Quand il s’agit de filmer des spationautes, les réalisateurs privilégient le temps de la mission, du voyage dans l’espace, plutôt que ce qui précède. C’est pour le choix inverse qu’a opté Alice Winocour. Ce n’est qu’à la toute fin du film qu’elle nous montre la fusée décollant de la base de Baïkonour pour un voyage spatial qui doit durer une année et dont on devine au cours du récit qu’il n’est pas sans risque. Or, à l’intérieur du module spatial, il se trouve trois astronautes, deux hommes et une femme, Sarah Loreau (Eva Green), qui est mère d’une petite Stella (Zélie Boulant-Lemesle), une enfant de sept ou huit ans, dont il faut donc qu’elle se sépare.
C’est comme s’il fallait couper une deuxième fois le cordon ombilical, sauf qu’il s’agit d’une petite fille qui est en âge d’exprimer ses réactions et qui, on le conçoit volontiers, a du mal à accepter que sa mère puisse la laisser pendant une durée si longue. Tout l’intérêt du film se concentre d’ailleurs sur ce point particulier. Les séances d’entraînement de Sarah ont certes quelque chose de spectaculaire, mais on ne peut les regarder sans ressentir une impression de déjà-vu. Même si les cinéastes préfèrent filmer le temps des voyages spatiaux, ils nous cependant déjà fait voir plus d’une fois des séances d’entraînement, cela n’a rien d’original.
Ce qui donne sa particularité au film d’Alice Winocour, c’est donc le regard de l’enfant. Comment faire comprendre à une fille de sept ou huit ans qu’il va lui falloir se séparer de sa mère ? C’est d’autant plus compliqué que celle-ci vit seule, séparée de son ex-mari, à qui il faut bien néanmoins confier la garde de Stella. Alice Winocour a, fort heureusement, évité toutes les scènes de pathos. Il lui suffit de peu pour faire ressentir la peine ou l’incompréhension éprouvées par l’enfant : son visage aux grands yeux interrogatifs, une séance de préparation sous l’égide d’une accompagnatrice dévolue à ce service, la mère et l’enfant séparées par une vitre…
Tout au long du film, on ne peut que s’interroger.
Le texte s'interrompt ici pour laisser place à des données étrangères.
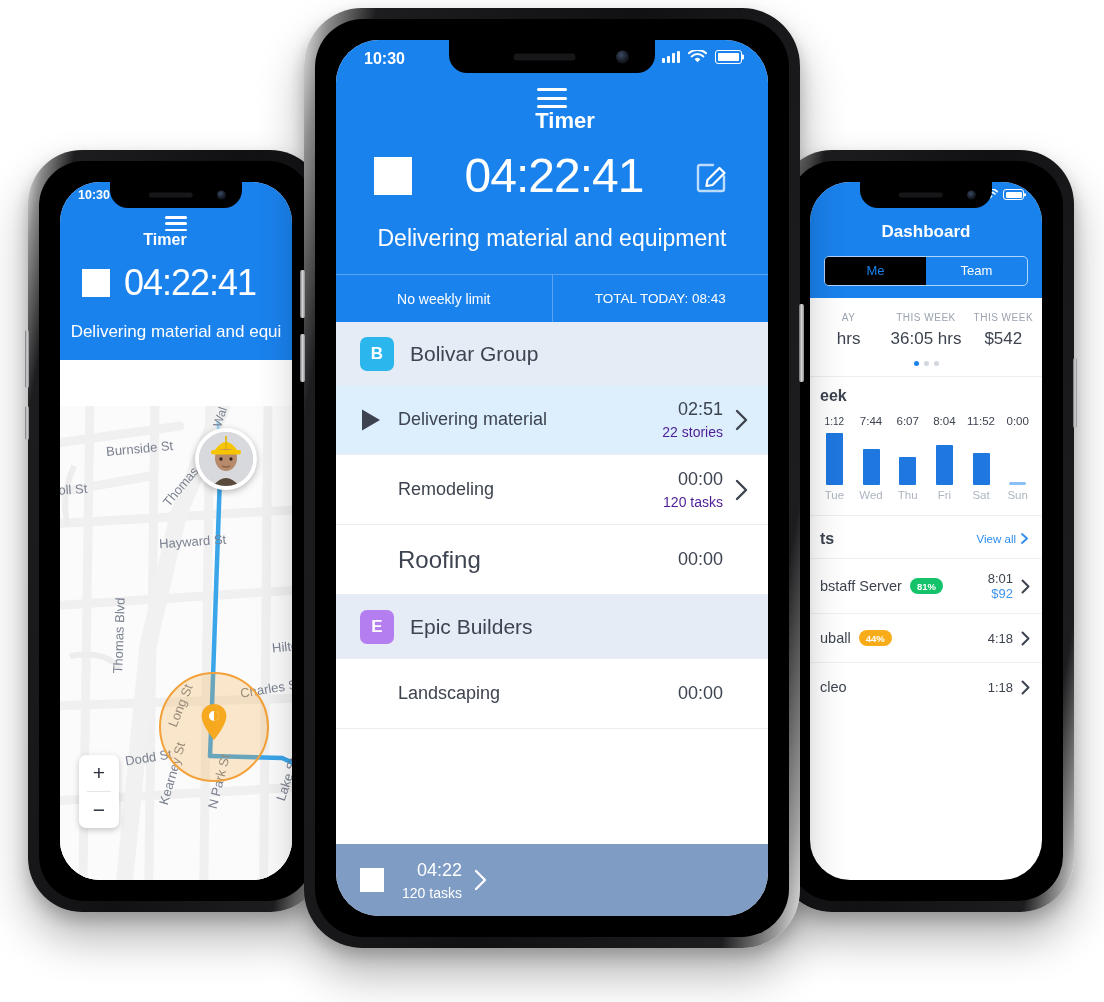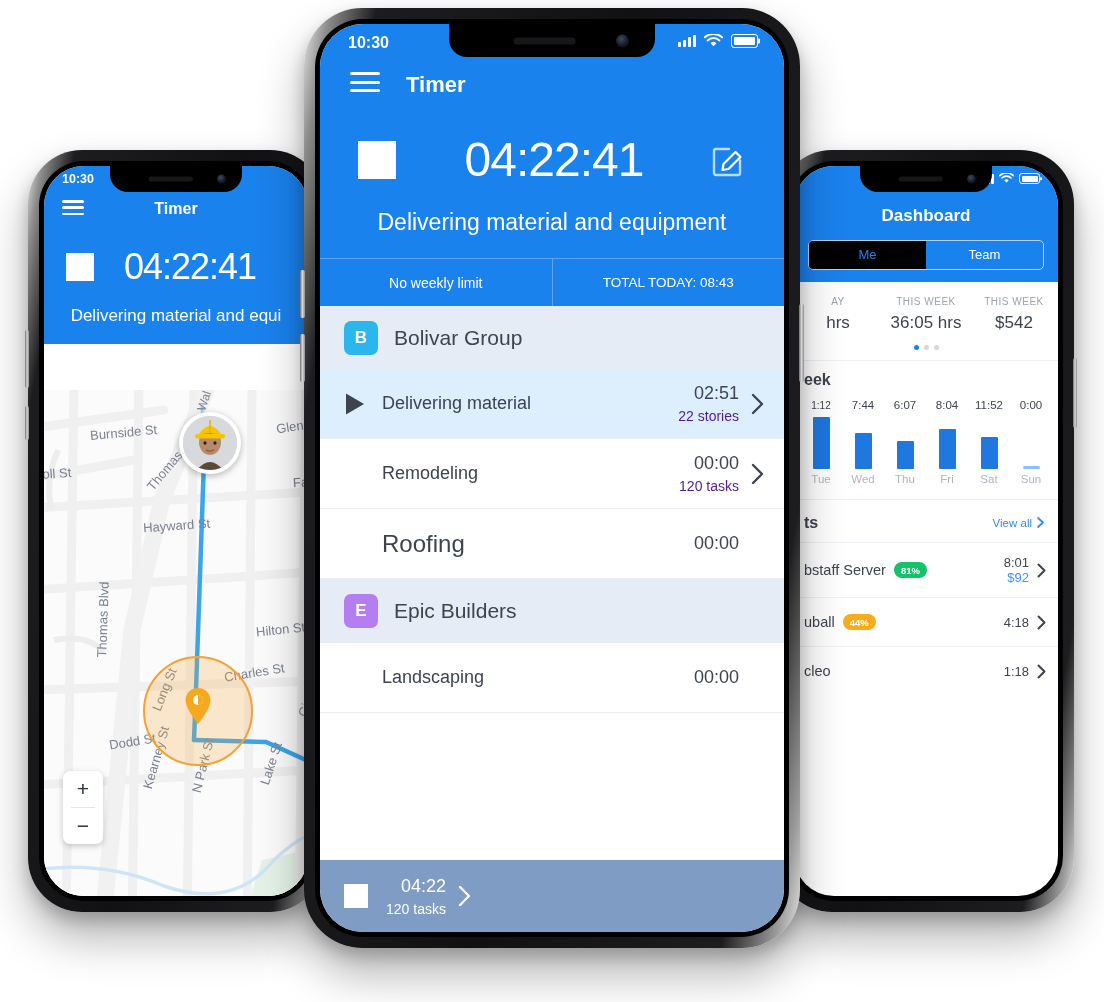--- a/index.html
+++ b/index.html
@@ -16,21 +16,21 @@
     position: absolute;
     border-radius: 58px;
     background: linear-gradient(100deg,#ececec 0%,#8c8c8c 4%,#1d1d1f 11%,#111114 50%,#1d1d1f 88%,#9a9a9a 96%,#e8e8e8 100%);
     padding: 11px;
     box-shadow: 0 26px 46px rgba(0,0,0,.30), 0 8px 16px rgba(0,0,0,.20);
   }
   .phone-inner {
     width: 100%; height: 100%;
     border-radius: 48px;
     background: #000;
-    padding: 5px;
+    padding: 21px;
     position: relative;
   }
   .screen {
     width: 100%; height: 100%;
     border-radius: 43px;
     overflow: hidden;
     position: relative;
     background: #fff;
   }
   .notch {
@@ -59,21 +59,21 @@
   .sb-icons { display: flex; align-items: center; gap: 5px; }
   .bars { display: flex; align-items: flex-end; gap: 1.5px; }
   .bars i { display:block; width:3px; background:#fff; border-radius:1px; }
   .battery { border: 1.5px solid #fff; border-radius: 3px; position: relative; }
   .battery::after { content:""; position:absolute; right:-3px; top:50%; transform:translateY(-50%);
     width:2px; height:40%; background:#fff; border-radius:0 1px 1px 0; }
   .battery i { display:block; height:100%; background:#fff; border-radius:1px; }
 
   
   .hdr { background:#1a82ed; color:#fff; }
-  .navrow { display:flex; align-items:flex-start; }
+  .navrow { display:flex; align-items:center;flex-direction:column; }
   .hamburger { display:flex; flex-direction:column; justify-content:space-between; flex:none; }
   .hamburger span { display:block; background:#fff; border-radius:2px; }
   .navtitle { font-weight:700; }
   .timerrow { display:flex; align-items:center; }
   .stopbtn { background:#fff; flex:none; }
   .bigtime { font-weight:400; letter-spacing:-1px; text-align:center; flex:1; }
   .editicon { flex:none; }
   .tasktitle { text-align:center; }
   .statsrow { display:flex; border-top:1px solid rgba(255,255,255,.28); }
   .statcell { flex:1; text-align:center; }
Sarah est passionnée par son métier, elle désire depuis longue date effectuer un voyage spatial, on le comprend fort bien. Mais le fait d’être mère d’une enfant de huit ans ne devrait-il pas l’emporter sur toute autre considération ? La réponse est peut-être qu’il faut que la petite fille accepte que sa mère soit habitée par cette autre passion : aller vers les étoiles et la laisser, pour un temps, sur terre, elle qui est, elle aussi, une étoile (Stella) !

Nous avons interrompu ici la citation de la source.